▶ [Exercise data]:
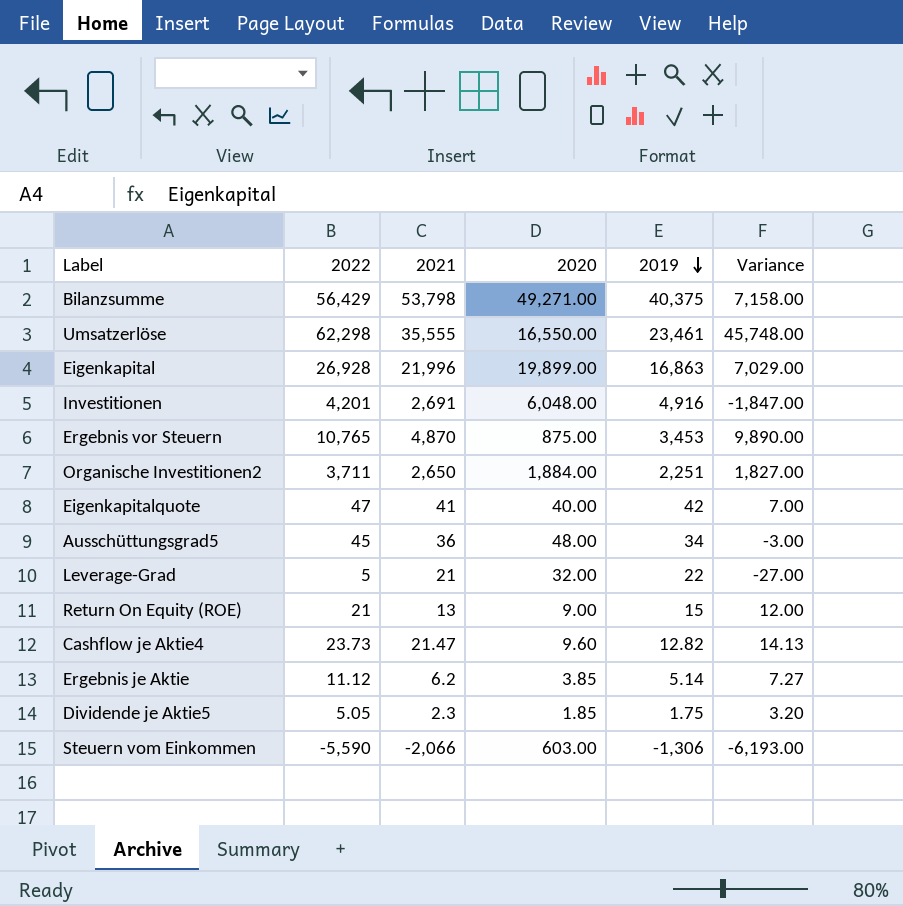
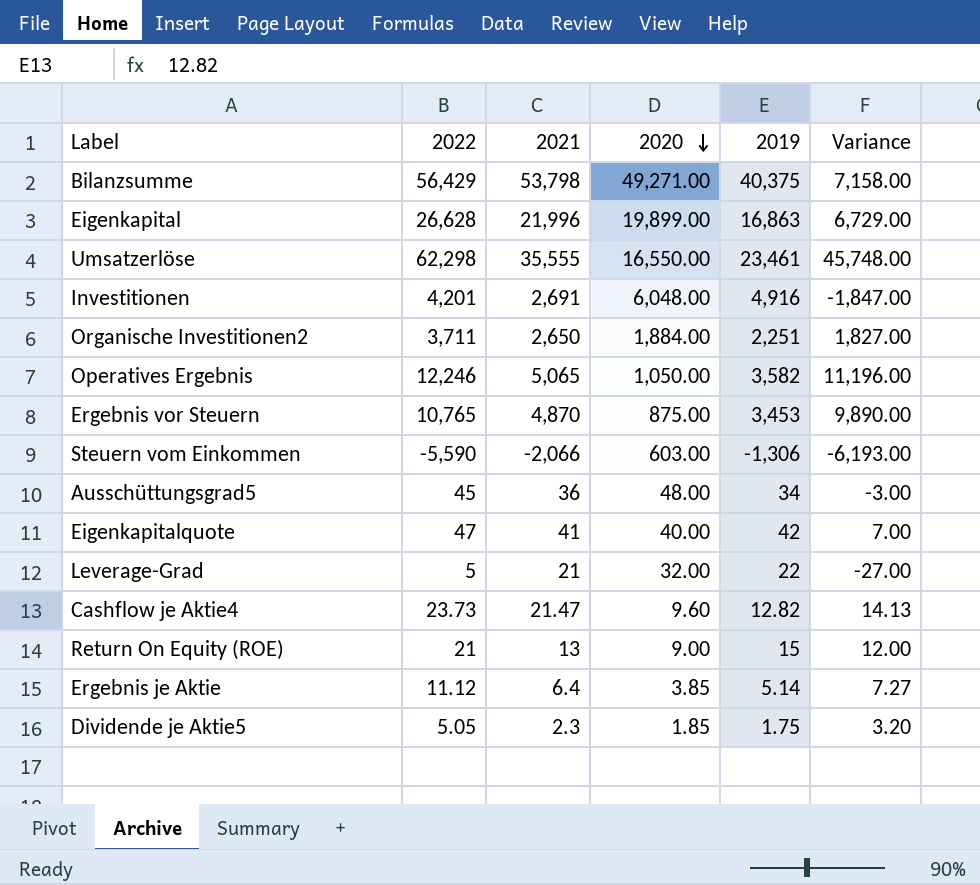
row order: 2019 descending -> 2020 descending
Eigenkapital | 2022: 26,928 -> 26,628
Eigenkapital | Variance: 7,029.00 -> 6,729.00
row Operatives Ergebnis: none -> 12,246 | 5,065 | 1,050.00 | 3,582 | 11,196.00
Ergebnis je Aktie | 2021: 6.2 -> 6.4

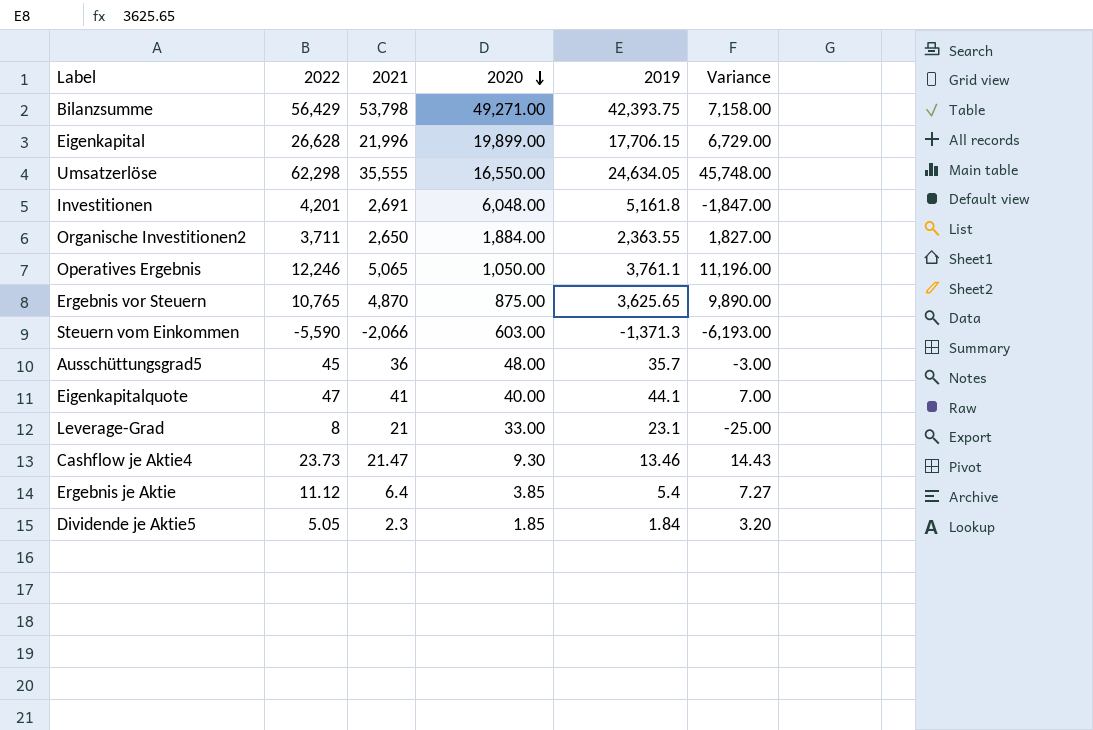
row Return On Equity (ROE): 21 | 13 | 9.00 | 15 | 12.00 -> none
Bilanzsumme | 2019: 40,375 -> 42,393.75
Eigenkapital | 2019: 16,863 -> 17,706.15
Umsatzerlöse | 2019: 23,461 -> 24,634.05
Investitionen | 2019: 4,916 -> 5,161.8
Organische Investitionen2 | 2019: 2,251 -> 2,363.55
Operatives Ergebnis | 2019: 3,582 -> 3,761.1
Ergebnis vor Steuern | 2019: 3,453 -> 3,625.65
Steuern vom Einkommen | 2019: -1,306 -> -1,371.3
Ausschüttungsgrad5 | 2019: 34 -> 35.7
Eigenkapitalquote | 2019: 42 -> 44.1
Leverage-Grad | 2022: 5 -> 8
Leverage-Grad | 2020: 32.00 -> 33.00
Leverage-Grad | 2019: 22 -> 23.1
Leverage-Grad | Variance: -27.00 -> -25.00
Cashflow je Aktie4 | 2020: 9.60 -> 9.30
Cashflow je Aktie4 | 2019: 12.82 -> 13.46
Cashflow je Aktie4 | Variance: 14.13 -> 14.43
Ergebnis je Aktie | 2019: 5.14 -> 5.4
Dividende je Aktie5 | 2019: 1.75 -> 1.84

▶ [How to complete this task]:
Output each line of the records exactly. Any picture is skipped.

▶ [Answer section]:
row order: 2019 descending -> 2020 descending
Eigenkapital | 2022: 26,928 -> 26,628
Eigenkapital | Variance: 7,029.00 -> 6,729.00
row Operatives Ergebnis: none -> 12,246 | 5,065 | 1,050.00 | 3,582 | 11,196.00
Ergebnis je Aktie | 2021: 6.2 -> 6.4

row Return On Equity (ROE): 21 | 13 | 9.00 | 15 | 12.00 -> none
Bilanzsumme | 2019: 40,375 -> 42,393.75
Eigenkapital | 2019: 16,863 -> 17,706.15
Umsatzerlöse | 2019: 23,461 -> 24,634.05
Investitionen | 2019: 4,916 -> 5,161.8
Organische Investitionen2 | 2019: 2,251 -> 2,363.55
Operatives Ergebnis | 2019: 3,582 -> 3,761.1
Ergebnis vor Steuern | 2019: 3,453 -> 3,625.65
Steuern vom Einkommen | 2019: -1,306 -> -1,371.3
Ausschüttungsgrad5 | 2019: 34 -> 35.7
Eigenkapitalquote | 2019: 42 -> 44.1
Leverage-Grad | 2022: 5 -> 8
Leverage-Grad | 2020: 32.00 -> 33.00
Leverage-Grad | 2019: 22 -> 23.1
Leverage-Grad | Variance: -27.00 -> -25.00
Cashflow je Aktie4 | 2020: 9.60 -> 9.30
Cashflow je Aktie4 | 2019: 12.82 -> 13.46
Cashflow je Aktie4 | Variance: 14.13 -> 14.43
Ergebnis je Aktie | 2019: 5.14 -> 5.4
Dividende je Aktie5 | 2019: 1.75 -> 1.84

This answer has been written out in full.